In line with the OECD’s recommendations, other tax measures widely adopted by the countries were: extension of the filing of ancillary obligations, flexibility in the payment of outstanding tax debts, a greater possibility for tax recovery, suspension of collection of default charges and penalties for non-payment of taxes, among others.
Several countries have also adopted measures to effectively reduce the tax burden in the early stages of the pandemic to preserve the cash flow of companies. In this context, the most common measures announced by the countries involved reductions in tax rates and payroll contributions, exemptions for priority sectors in the crisis (such as health), and those most impacted by the pandemic (such as tourism and airlines).
In addition, several countries have reduced the rate of their consumption tax (VAT) not only on products related to the fight against the pandemic, such as the United Kingdom, Norway, China, Colombia, and Turkey, among others.
Certain countries have introduced measures to offset tax losses for the year 2020 against profits earned in prior years, such as the United States, New Zealand, Norway, and Poland (carry back). Others have amended legislation to extend the tax loss use period for the year 2020 into the future, as is the case for China and the Slovakia (carry forward).
The rare exception to the rule for countries that have effectively sought to reduce the tax burden of their taxpayers is, for the time being, Saudi Arabia, which has increased the rate of its consumption tax (VAT) from 5% to 15%. The measure was adopted to deal with the impact of the coronavirus and the drop in the barrel price of oil in the world.
Measures adopted by Brazil
The actions of other countries in the tax area ended up influencing Brazil’s attitudes. The federal government, following the trend abroad, implemented the deferral of tax payments, such as social security contributions on payroll and contributions to the Social Integration Program (PIS) and Social Security Financing (Cofins).
In the list of tax measures of a more administrative nature, Brazil decided to postpone the filing of a series of tax returns, suspend the performance of procedural acts before the Brazilian Federal Revenue Office (RFB), extend the expiration date of tax clearance certificates relating to federal tax debts and outstanding tax federal debts (CND), and suspend collection procedures by the Attorney General's Office (PGFN). It also published rules and procedures that must be observed by taxpayers when entering into settlements with the Tax Authorities, in order to extinguish administrative and judicial disputes.

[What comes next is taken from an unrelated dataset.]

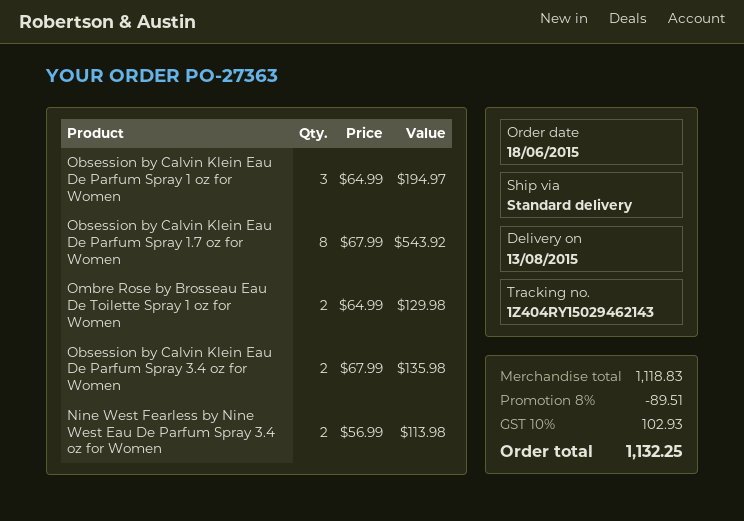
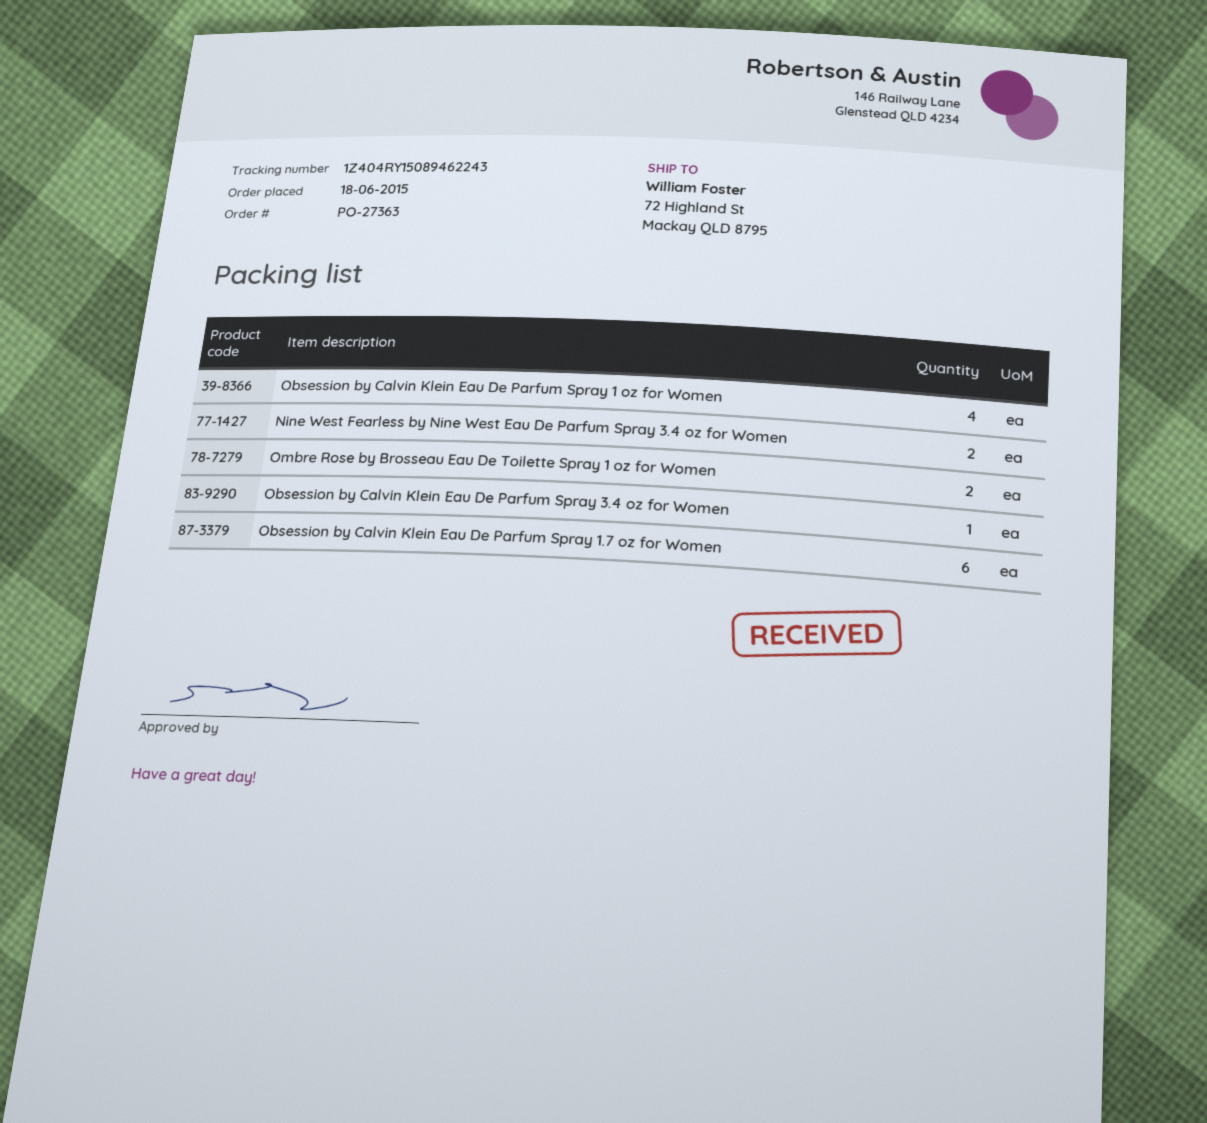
tracking number: 1Z404RY15029462143 -> 1Z404RY15089462243
Obsession by Calvin Klein Eau De Parfum Spray 1 oz for Women: 3 -> 4
Obsession by Calvin Klein Eau De Parfum Spray 1.7 oz for Women: 8 -> 6
Obsession by Calvin Klein Eau De Parfum Spray 3.4 oz for Women: 2 -> 1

With respect to tax policy measures, Brazil reduced to zero the rate for Tax on Financial Operations (IOF/Credit) in a series of credit operations contracted between April 3 and July 20, 2020, granted a reduction in the rate of the social security contributions due to the S System, and reduced to zero the rate of Import Tax (II) and Tax on Industrialized Products (IPI) for priority products in the fight against and prevention of the coronavirus.
Such tax measures were not as significant, however, as those adopted in other countries and may not reach the level of relief received by companies abroad. Thus far, for example, no reductions in Corporate Income Tax (IRPJ) rates have been granted, as seen in other jurisdictions. The rules on the use of tax losses have not been adjusted either. Although there was a reduction in the rate for contributions due to the S System and deferral in the payment of the employer's social security contribution, there was no reduction in the rate for the employer's social security contribution, as seen in other countries, which may be crucial to maintaining jobs.
In addition, some tax proposals that go against what has been announced by other countries and recommended by the OECD draw attention. For example, while in the international experience the greatest concern of governments is to support the economic activity of companies, and not to increase taxes, in Brazil it is possible to identify in recent months a series of proposals for increasing collection of taxes both at the federal and state levels.
This is the case of the bills presented with the objective of instituting in Brazil the Tax on Large Fortunes (IGF). Currently there are more than 30 bills in the House of Representatives and the Federal Senate seeking the institution of this tax - nine of them were presented during the pandemic.
In recent months, nine bills have also been presented, currently in the House of Representatives and the Federal Senate, aiming the institution of compulsory loans to cover expenses generated by the state of public calamity related to the coronavirus.
Also at the federal level, a bill was presented with the purpose of increasing the Social Contribution on Net Profits (CSLL) rate for financial institutions.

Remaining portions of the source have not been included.